[Supplied information]

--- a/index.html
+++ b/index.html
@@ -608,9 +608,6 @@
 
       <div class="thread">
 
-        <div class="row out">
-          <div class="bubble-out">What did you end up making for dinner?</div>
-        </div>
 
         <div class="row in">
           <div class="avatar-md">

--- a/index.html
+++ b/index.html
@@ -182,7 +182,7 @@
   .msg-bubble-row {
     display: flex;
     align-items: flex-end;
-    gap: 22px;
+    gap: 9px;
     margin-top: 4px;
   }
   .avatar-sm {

[/Supplied information]
[Supplied information]

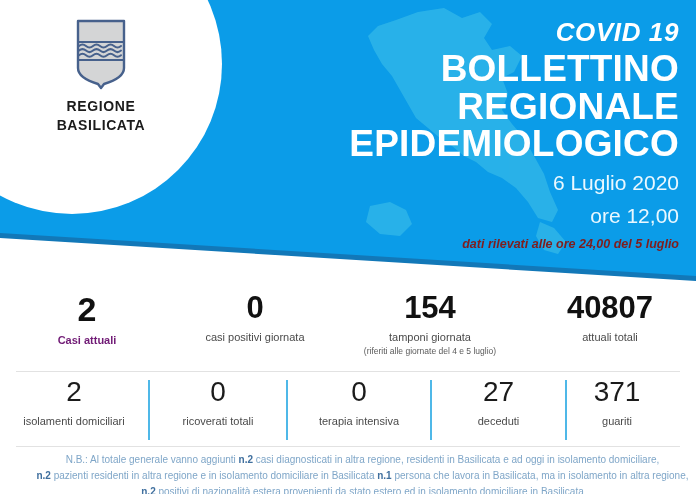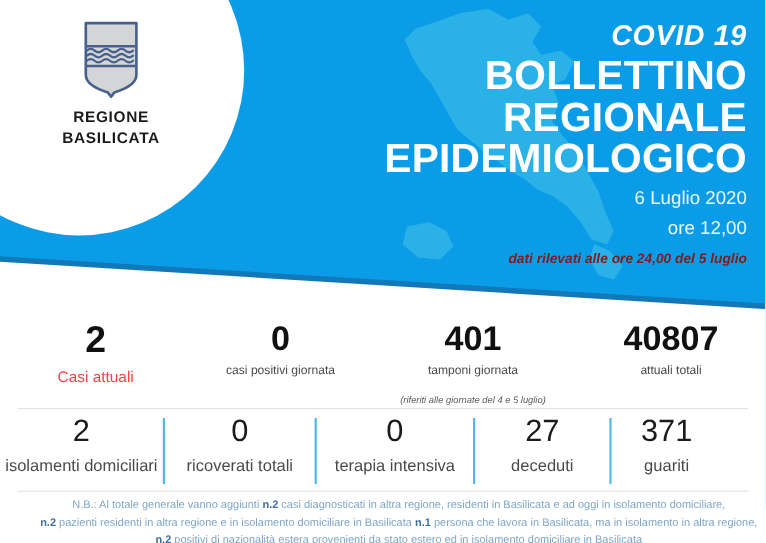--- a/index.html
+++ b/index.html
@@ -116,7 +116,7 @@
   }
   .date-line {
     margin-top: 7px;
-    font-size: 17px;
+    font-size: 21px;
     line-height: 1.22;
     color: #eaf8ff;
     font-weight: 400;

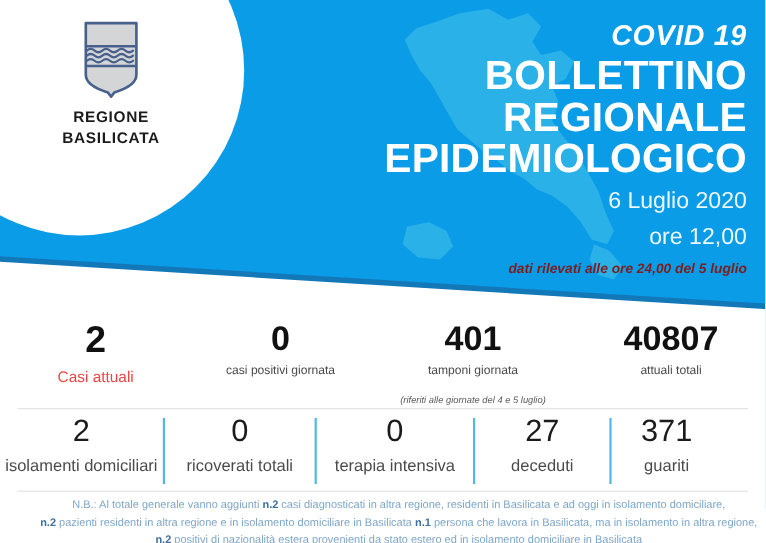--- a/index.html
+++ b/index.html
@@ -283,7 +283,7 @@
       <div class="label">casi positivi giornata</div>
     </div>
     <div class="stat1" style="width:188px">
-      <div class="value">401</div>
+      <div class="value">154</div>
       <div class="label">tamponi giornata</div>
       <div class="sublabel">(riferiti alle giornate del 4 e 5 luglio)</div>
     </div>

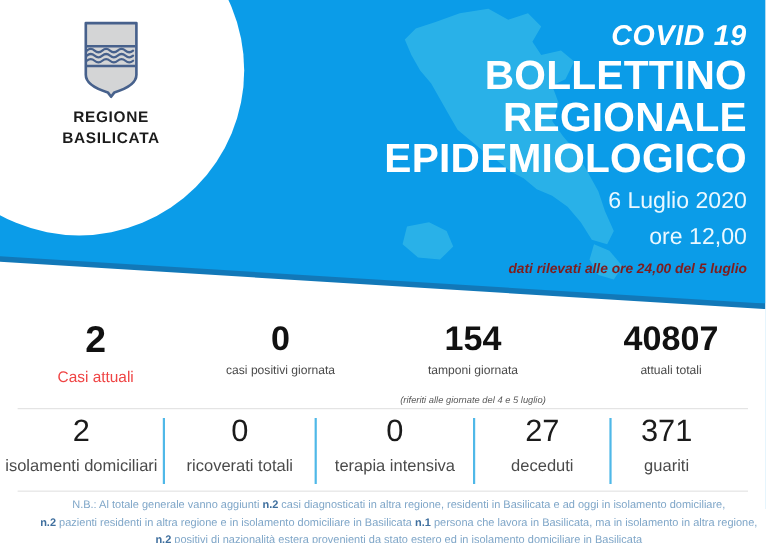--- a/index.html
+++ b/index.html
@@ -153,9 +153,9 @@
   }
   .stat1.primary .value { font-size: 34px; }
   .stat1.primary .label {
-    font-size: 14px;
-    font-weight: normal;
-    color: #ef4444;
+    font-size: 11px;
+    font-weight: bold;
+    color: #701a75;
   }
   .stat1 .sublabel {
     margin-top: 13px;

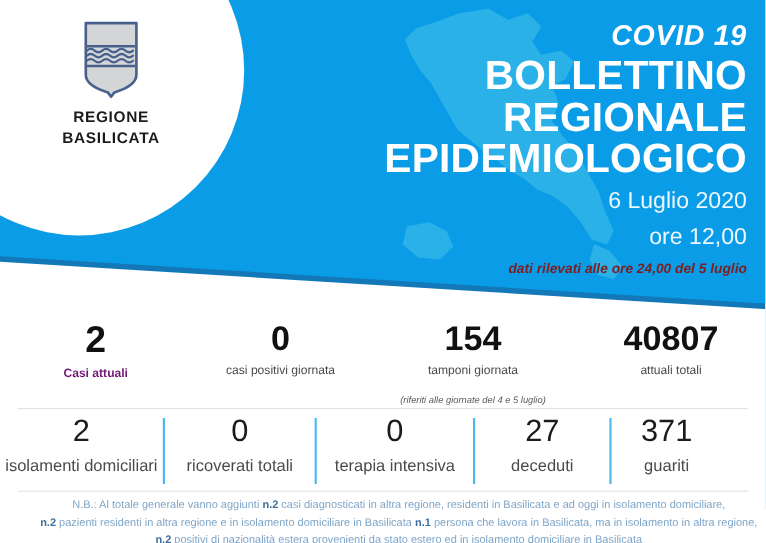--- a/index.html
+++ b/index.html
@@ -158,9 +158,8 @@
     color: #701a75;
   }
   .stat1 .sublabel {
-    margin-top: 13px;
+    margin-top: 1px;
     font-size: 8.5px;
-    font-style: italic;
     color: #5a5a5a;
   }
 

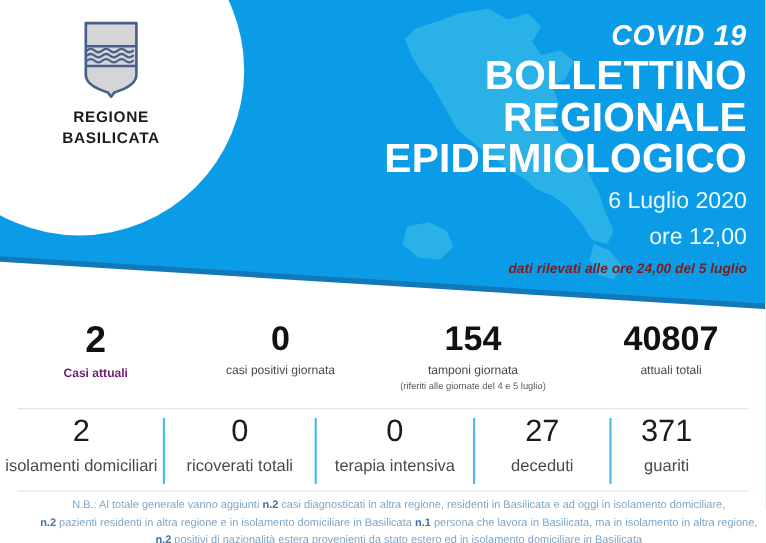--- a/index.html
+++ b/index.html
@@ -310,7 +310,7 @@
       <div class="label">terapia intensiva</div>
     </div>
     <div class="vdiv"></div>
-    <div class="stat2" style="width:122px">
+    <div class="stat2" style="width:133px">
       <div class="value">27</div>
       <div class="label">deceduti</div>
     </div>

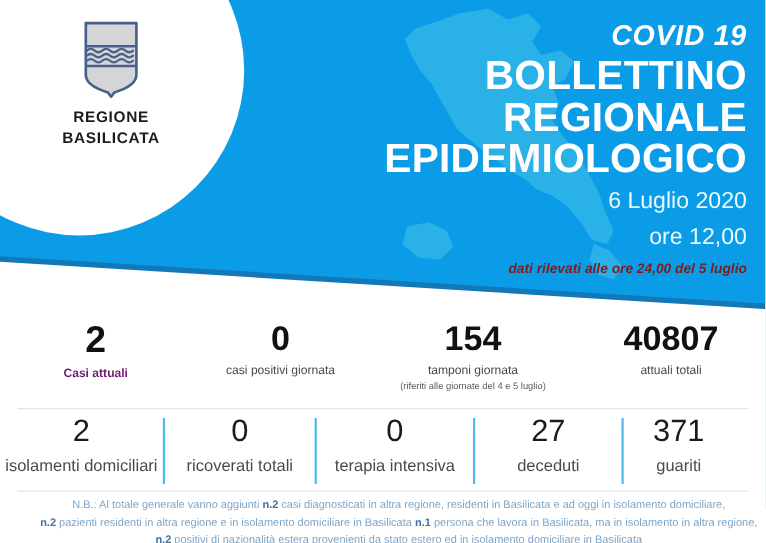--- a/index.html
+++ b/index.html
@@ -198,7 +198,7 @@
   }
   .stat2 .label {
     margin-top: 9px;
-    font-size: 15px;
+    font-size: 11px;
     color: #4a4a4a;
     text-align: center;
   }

[/Supplied information]

■ **Work instructions**
Read through the data and copy every line where "align" shows up.

■ **Solution to the problem**
     align-items: flex-end;
     text-align: center;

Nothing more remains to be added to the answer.